La méndiga enfermedad le provoca comportamientos caprichosos, es el caso de no querer ingerir medicamentos y tirarse al piso para levantarse hasta en tanto uno de sus hijos esté presente. Sufre de cambios emocionales, llora hasta conmover, pretexta sentirse muy mal, para demandar la inmediata asistencia de sus hijos. Estos trastornos se registran en instantes de soledad, que a ella le parecen días sin ver a sus retoños.

Desde que mi padre falleció, víctima de cáncer pulmonar, el 16 de mayo de 1987, doña Hilda vive aparentemente sola, no permite siquiera que nadie duerma en su casa para auxiliarla en caso requerido, sin embargo al paso del tiempo deberán ser sus hijos quienes asuman el mando de las decisiones.

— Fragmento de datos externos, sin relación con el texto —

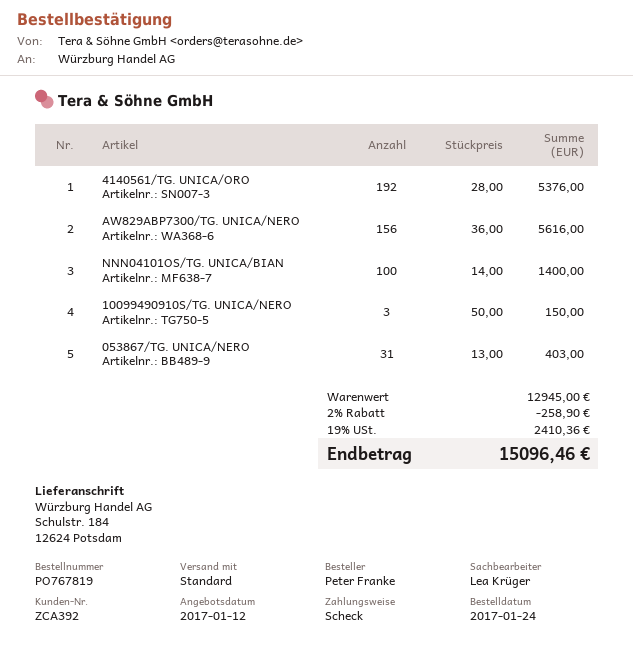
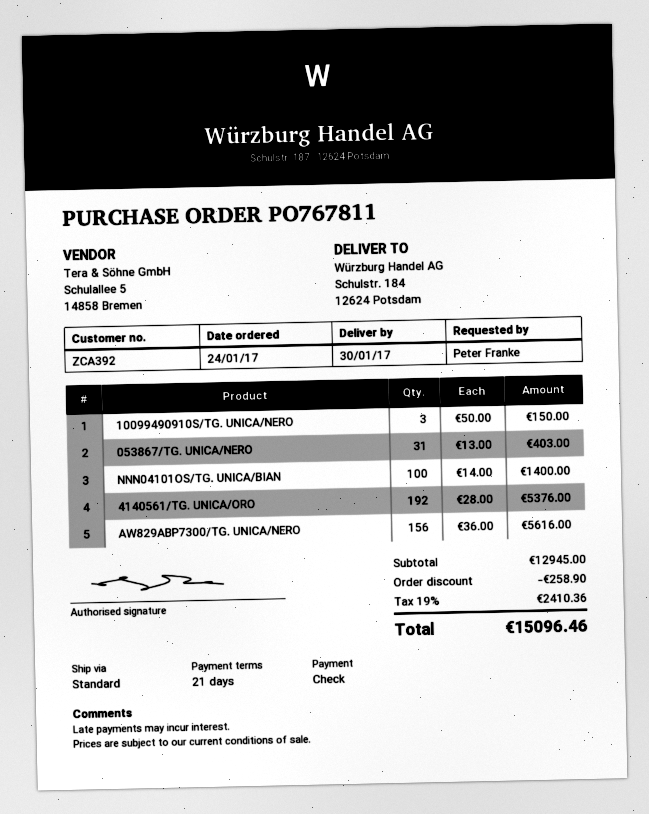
order number: PO767819 -> PO767811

Los cinco estamos muy al pendiente de ella, que nada le falte, aunque no podemos estar en su compañía las 24 horas del día por nuestras ocupaciones. Pues deben hacerlo, me dice una amiga, su madre nunca les regateó un minuto de atención, así tuviera muchos quehaceres, lo cual es verdad. Para “cubrir” esas ausencias pagamos a una señora que la atiende, hace de comer y los quehaceres de la casa.

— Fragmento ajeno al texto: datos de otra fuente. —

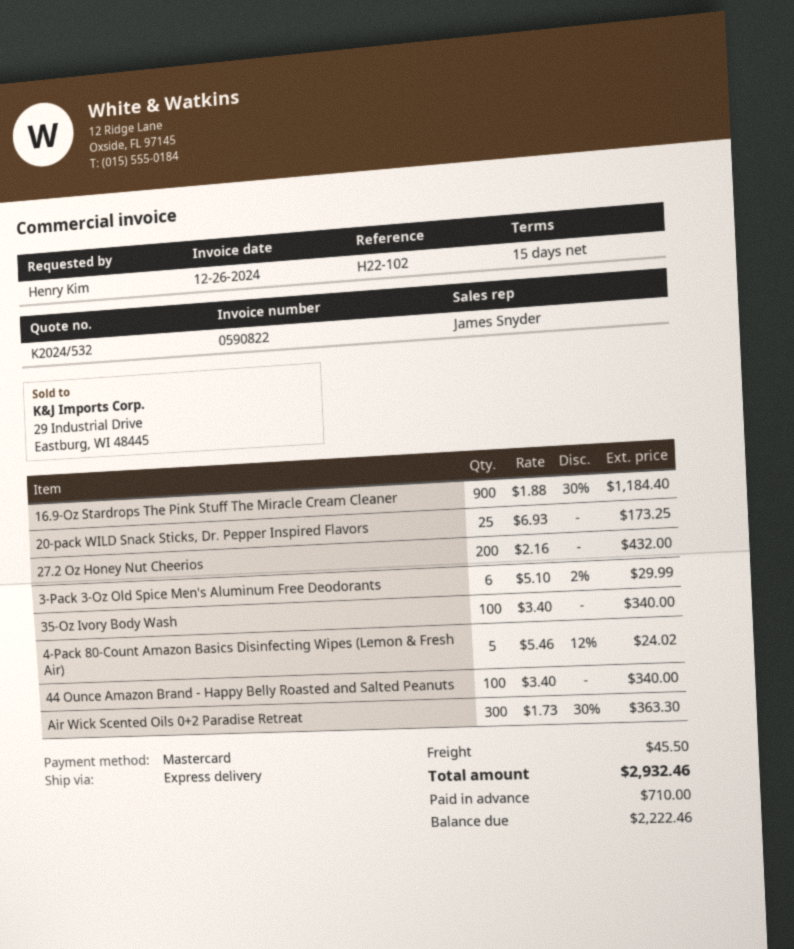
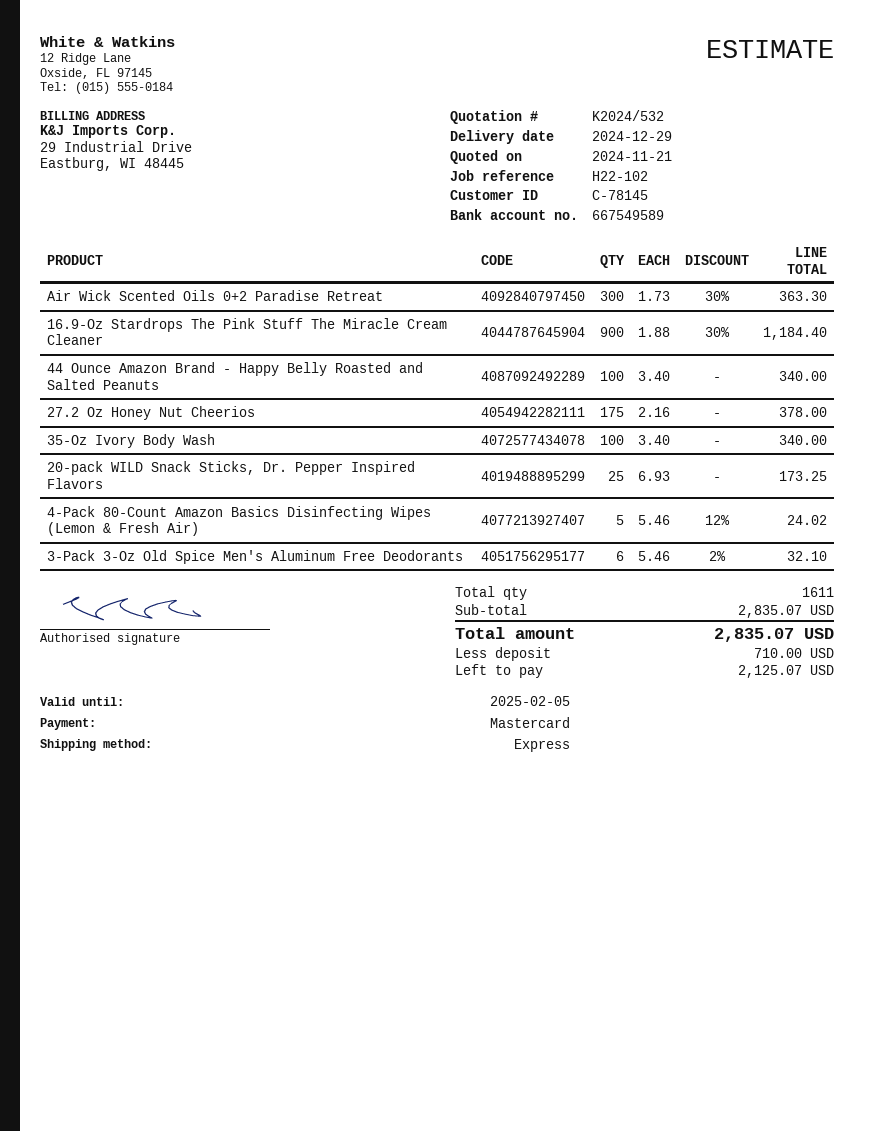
27.2 Oz Honey Nut Cheerios: 200 x 2.16 = 432.00 -> 175 x 2.16 = 378.00
3-Pack 3-Oz Old Spice Men's Aluminum Free Deodorants: 6 x 5.10 - 2% = 29.99 -> 6 x 5.46 - 2% = 32.10
shipping: 45.50 -> none
total: 2932.46 -> 2835.07
balance: 2222.46 -> 2125.07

Su carácter un tanto se agrió, aunque delante de sus hijos Oscar, Josefina, Roberto Efraín, Juan Gonzalo y César Donaciano, en ese orden, es la madre toda ternura, abierto su corazón al amor que nos prodigó desde nuestro nacimiento, el orgullo elevado a la enésima potencia por saber que su esfuerzo, cuidado e incansable trabajo no fue en vano, crió a mujer y hombres de bien. Hoy corresponde a nosotros retribuir.

Es cruel decirlo, me provoca un pesar infinito, pero mi madre solo está en espera de la muerte. Ojalá el ser supremo nos permita tenerla a nuestro lado mucho más tiempo, aunque nos repita “es que ya estoy mal de la cabeza” cuando no recuerda un suceso inmediato o reconvenimos por algo que mal dijo sin pensar. Así la queremos, también la amamos.